Cenk Uygur is right. Even I tend to use "progressive" instead of "liberal," since the later term has developed all sorts of negative connotations, thanks to decades of concerted right-wing effort.
Well, they're good at that. They're good at labels. They're good at sound bites. They're good at propaganda. (It's just effective policies that they're hopelessly inept with.)
But if you look at the policies, if you look at the issues, Americans are generally far to the left of the Republican Party. Even Republicans themselves, to a surprisingly large extent. In general, we're even to the left of the Democratic Party (which doesn't take much, despite the hysterical rants about 'socialism' coming from the right).
If you want to follow up on this, here's an excellent article:
And if it always seems to happen this way – with the whole political system gravitationally sliding off to the right, not the left. A recent paper suggests why: American politicians, whether they're liberal or conservative themselves, chronically misperceive the voters who elect them as more conservative than they are.

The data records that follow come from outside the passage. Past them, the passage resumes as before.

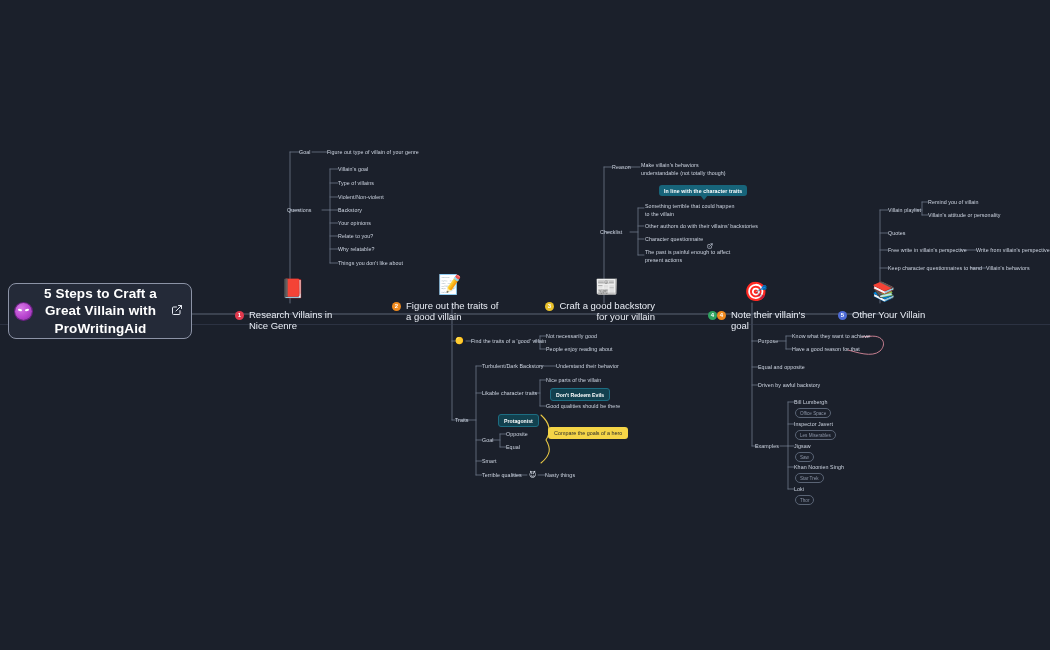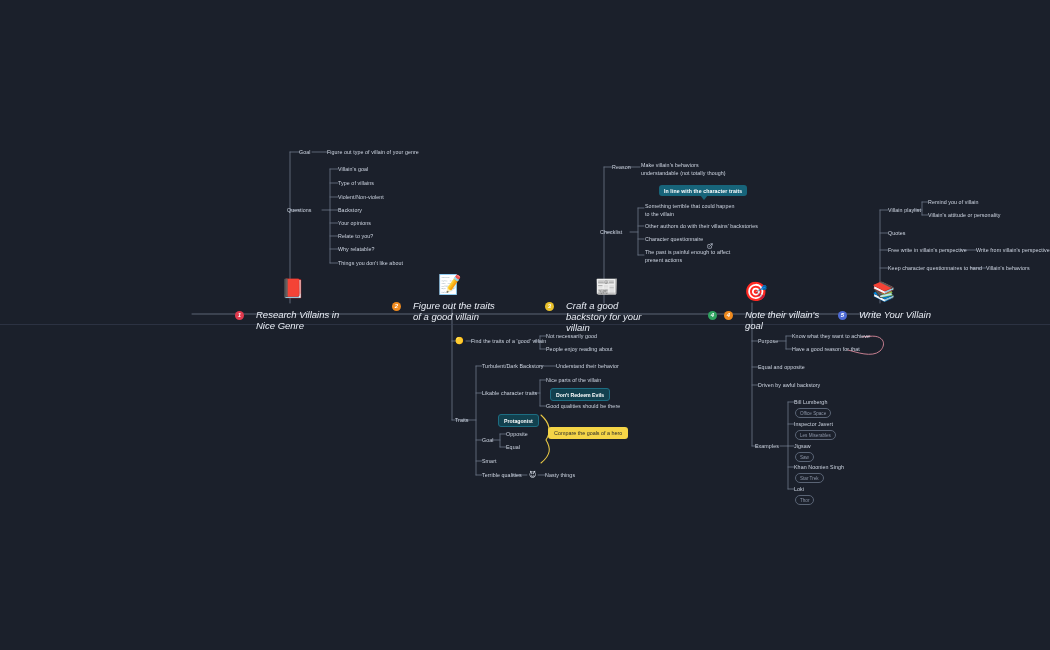"5 Steps to Craft a" div.root { html: none -> <div> <div></div> <div>5 Steps to Craft a Great Villain with ProWritingAid</div> <div> <svg> <path></path> <polyline></polyline> <line></line> </svg> </div> </div> }
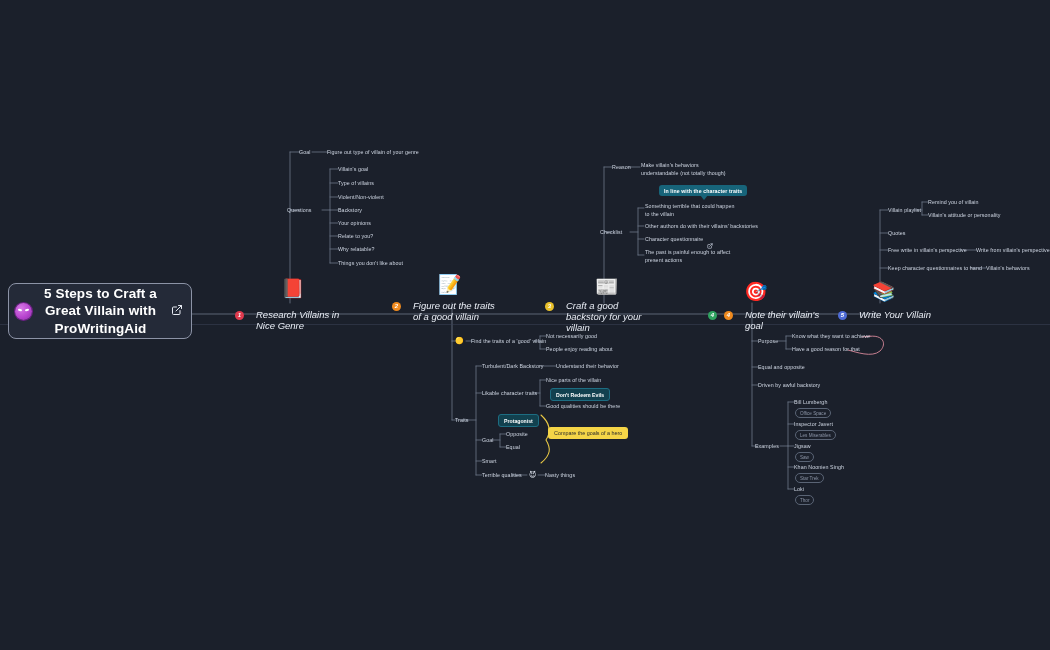"Figure out the traits of" .branch-label { font-style: italic -> none; gap: 12px -> 5px }
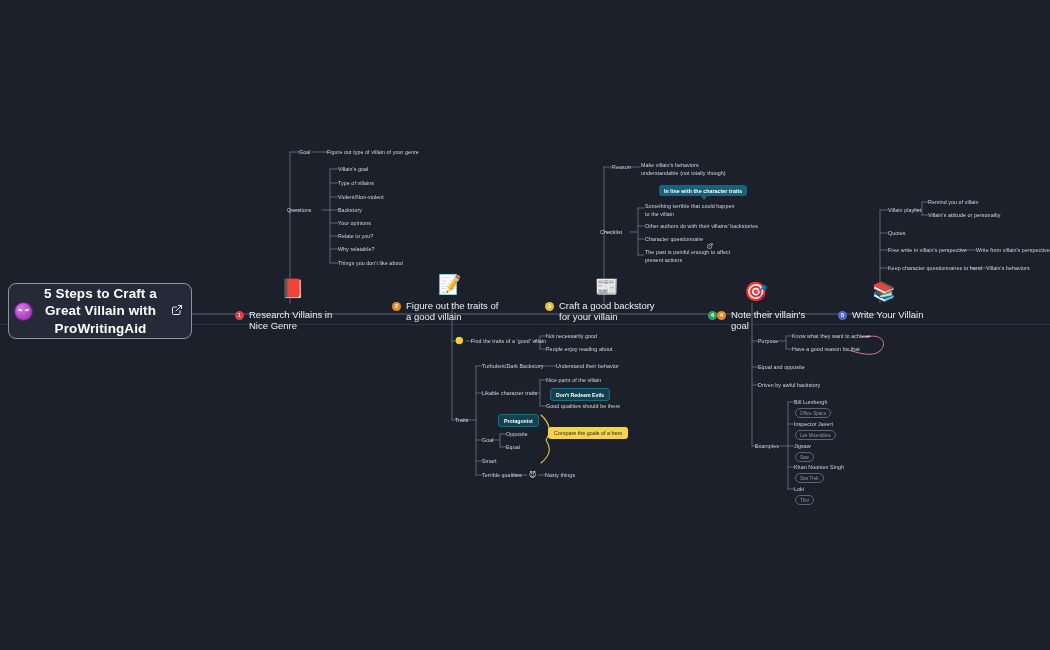"Craft a good backstory for" div.branch-label { text-align: none -> right }
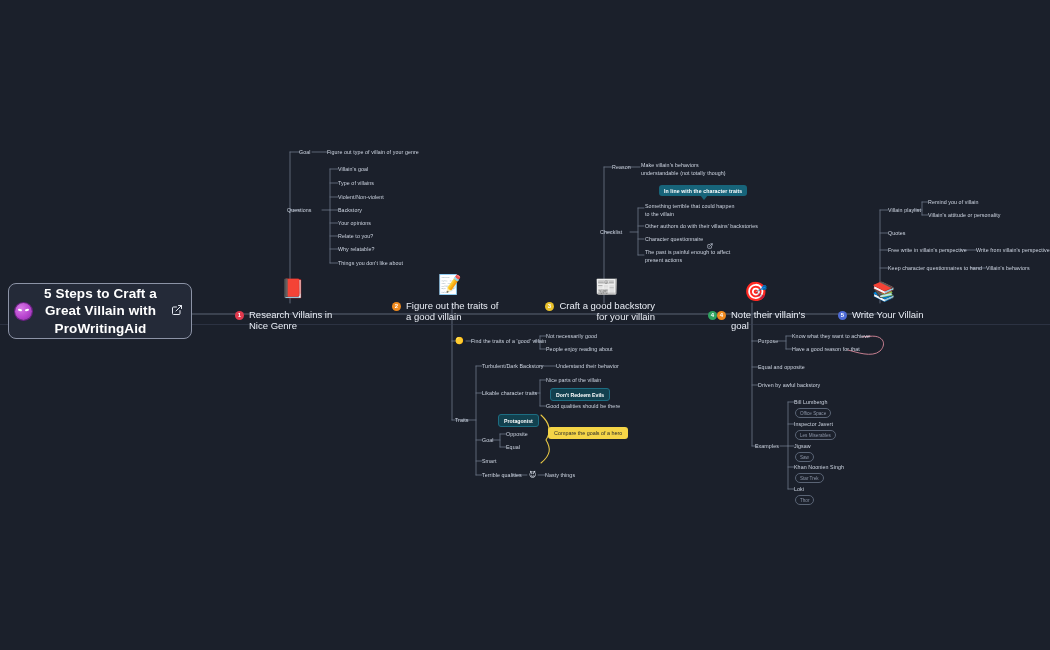"Write Your Villain" span { text: Write -> Other }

Before last November's nationwide elections, David Broockman and Christopher Skovron, political scientists at the Universities of California and Michigan, asked almost 2,000 state-level political candidates about their voters' views. How did people in their district feel about same-sex marriage being legal, or whether the country needs universal healthcare? What were their views on abolishing federal welfare programs?
"Pick an American state legislator at random," Broockman and Skovron report in a new summary at the Scholars Strategy Network, "and chances are that he or she will have massive misperceptions about district views on big-ticket items, typically missing the mark by 15 percentage points."
The mismatch is most extreme among conservative politicians, who typically overestimate their voters' conservatism so much – by 20 points, on average – that they're essentially claiming their district is more conservative than the most conservative district in America. Most of those conservatives are sure their voters agree with them on same-sex marriage and healthcare – but in three-fifths of cases, they're wrong. ...
The explanation for all this isn't necessarily cryptic, and Broockman and Skovron hint at what's probably at the root of it: conservatism talks louder, because conservatism talks with more money, because people with plenty of money tend to prefer conservative policies.
But labels are easy - misleading, sure, but very easy. Easy for journalists and easy for their viewers/readers. No one wants to take the time for a discussion these days, and a label is a perfect shortcut - as long as you don't care about the truth of what you're saying.